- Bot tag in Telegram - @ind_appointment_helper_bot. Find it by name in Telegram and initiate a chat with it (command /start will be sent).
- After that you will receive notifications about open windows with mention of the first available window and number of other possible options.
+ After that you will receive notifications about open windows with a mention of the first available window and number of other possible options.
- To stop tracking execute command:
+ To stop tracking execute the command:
————————
## REQUIREMENT
Reading through the material above, work out how many lines include "stop", then state that number alone.

## RESULT FOR THIS TASK
2